The knee has received a great deal of attention, not only from functional morphologists, but also clinically oriented researchers (i.e., biomedical engineers and orthopedists), because of its critical weight-bearing role in terrestrial locomotion (Tardieu,1979, 1981; Iwaki et al.,2000; Pinskerova et al.,2000; Lovejoy,2007; Sylvester et al.,2011). Knee joint articular surfaces must be of the size and shape to accommodate normal locomotor demands, and therefore, provide information about locomotor adaptations. Here we quantify the shape of the lateral femoral condyle (LFC) of humans, chimpanzees, and gorillas to explore the relationship between this aspect of lower limb morphology and knee function. There has been a great deal of interest in the shape of the LFC of large bodied hominids, especially within the context of the evolution of hominin bipedalism (Johanson et al.,1976; Tardieu,1979, 1998; Lague,2002; Lovejoy,2007). Given the importance and interest in primate locomotion, and the potential information contained within the LFC for studies of human evolution, there were three goals for this project. The first was to develop a novel method of quantifying the degree of ellipticalness (departure from perfectly circular) of the LFC that does not require an a priori assumption about bone orientation, but rather is guided by bone morphology alone. The second was to use this metric to determine the degree of ellipticalness in modern humans (Homo sapiens), chimpanzees (Pan troglodytes), and gorillas (Gorilla gorilla) to quantify the range of variation in this morphology, both between and within species. We expected the human LFC to be more elliptical than either that of Gorilla or Pan as has been qualitatively described previously (Heiple and Lovejoy,1971). Finally, we also measured the orientation of the ellipse that describes the LFC relative to anatomical and mechanical axes of the femur. In this measure, we expected that the long axis of the ellipse describing the modern human LFC will orient roughly 90 degrees relative to the anatomical and mechanical axes of the femur as predicted by Heiple and Lovejoy (1971). In Pan and Gorilla, we did not anticipate finding a preferred orientation (Lovejoy et al.,1999).

Abbreviations

DISTAL FEMORA OF HUMANS, CHIMPANZEES, AND GORILLAS

Because of the insight provided for understanding the origin of hominin bipedalism, much attention has been paid to the knees of the chimpanzee, gorilla, and modern human. Features that appear unique to humans and their bipedal ancestors include an anteriorly projecting lateral lip of the patella surface, a valgus knee, and an elliptical LFC (Aiello and Dean,1990). The human valgus knee is important for bipedal progression because it positions the leg and foot closer to the sagittal midline of the body, which facilitates balancing during the single support phase of walking and running. This feature is the result of biomechanical loading during ontogeny and does not develop in humans that never walk (Shefeldbine et al.,2002). The projecting lateral lip of the patellar surface is functionally linked to the valgus knee (Tardieu et al.,2006). Contraction of the quadriceps femoris muscle tends to dislocate the patella laterally because of the angle formed between the tibia and the femur. This movement is counteracted by the projecting lateral lip of the patellar surface, as well as the patellar retinaculum (Heegaard et al.,1994; Farahmand et al.,2004).

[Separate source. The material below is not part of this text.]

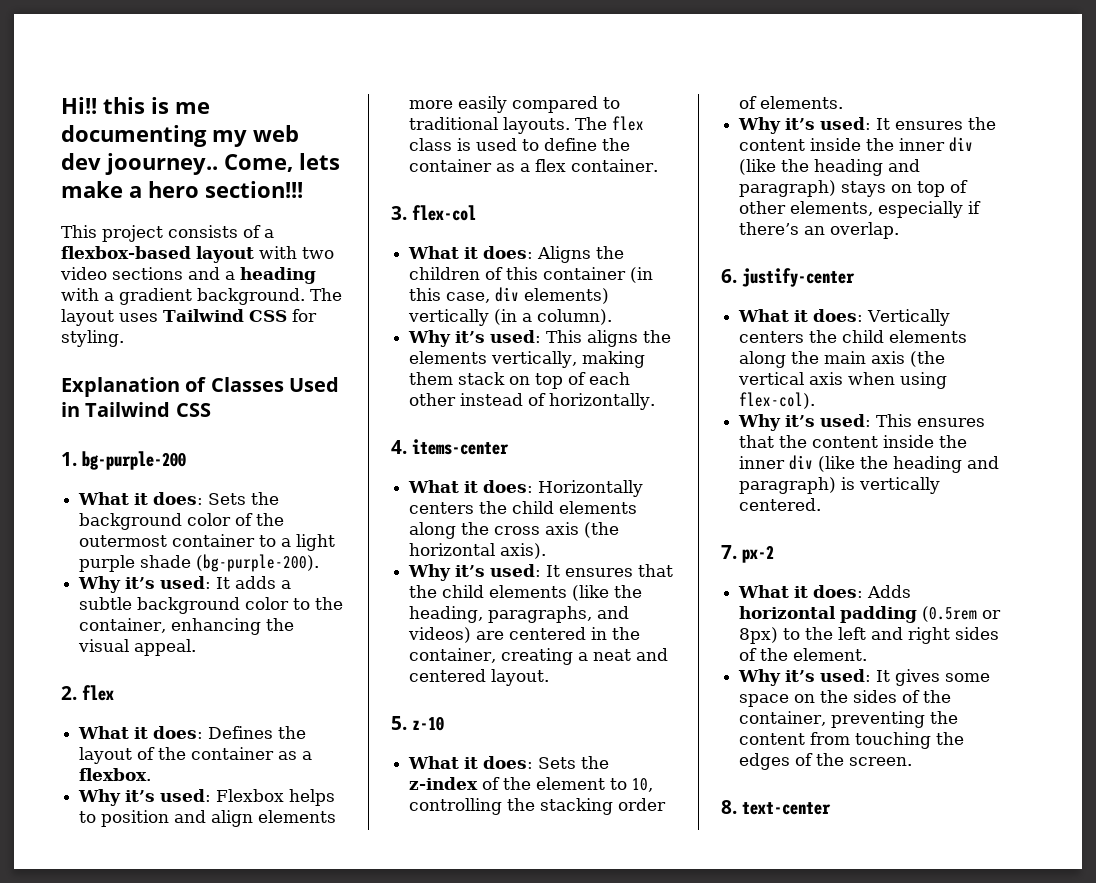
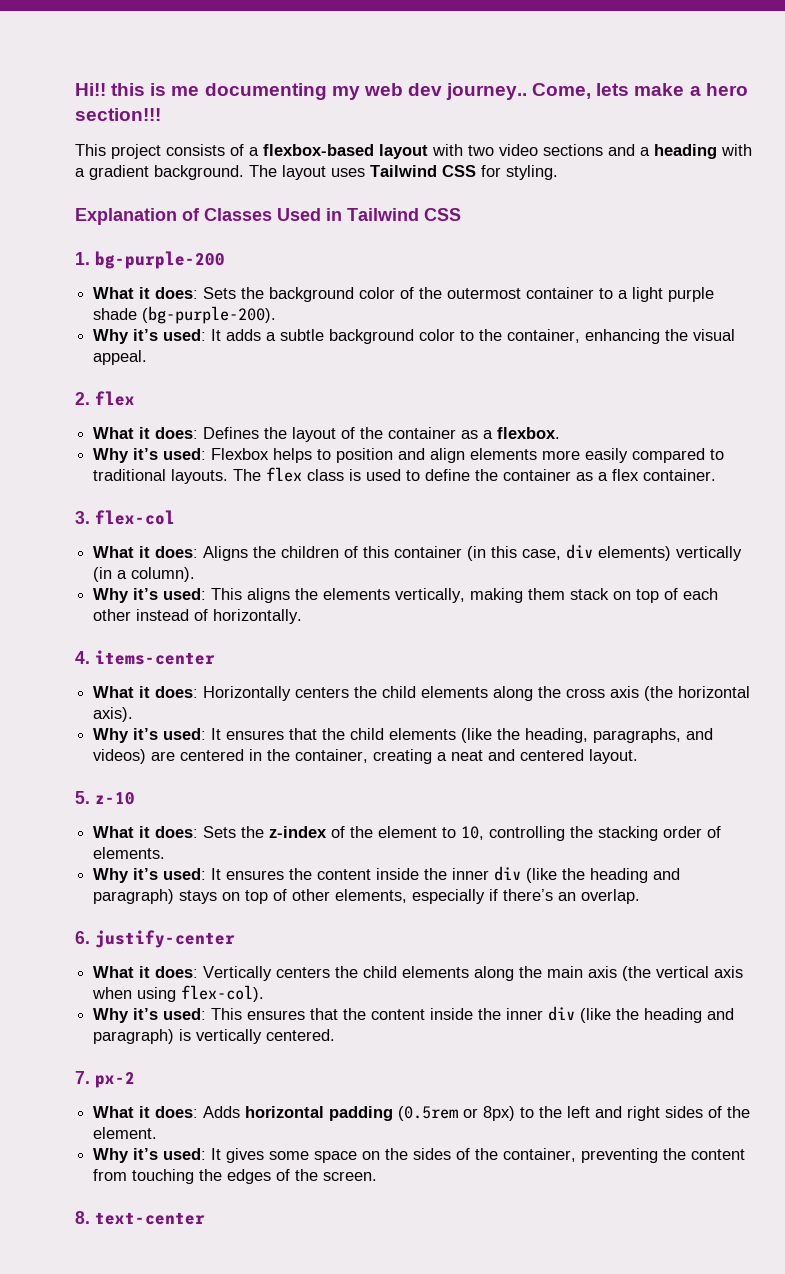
- Hi!! this is me documenting my web dev joourney..
+ Hi!! this is me documenting my web dev journey..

The shape of the LFC (as viewed from a lateral perspective) has been used to differentiate bipedal modern humans from quadrupedal chimpanzees and gorillas (Heiple and Lovejoy,1971; Tardieu,1979). The human LFC has been described as being elliptical, with the long axis of the ellipse oriented perpendicular to the anatomical axis of the femur, which is the major axis of the femoral shaft (Heiple and Lovejoy,1971; Tardieu,1979; Lovejoy,2007). The shape of the human LFC has also been quantified geometrically using two circles fit to a single sagittal section through the middle of the condyle (Iwaki et al.,2000; Pinskerova et al.,2000; Freeman and Pinskerova,2004). One circle describes the shape of the posterior portion of the LFC, while a second larger circle is used to describe the more anterior/inferior portion. Such a technique, however, may be of limited use for comparison with other mammals as the radius of curvature may change in different ways requiring more (or fewer) circles for adequate description. Both the qualitative and geometric descriptions of the human LFC indicate, however, that the portion of the LFC in contact with the tibia at full knee extension, and in early flexion, has a larger radius of curvature than the rest of the condyle (Weber and Weber,1836; Albrecht,1876; Lindahl and Movin,1967). This increased radius of curvature increases the contact area between the femoral and tibial condyles in this position thereby reducing pressures within the joint during bipedal walking (Kettlekamp et al.,1972; Maquet et al.,1975; Maquet,1976).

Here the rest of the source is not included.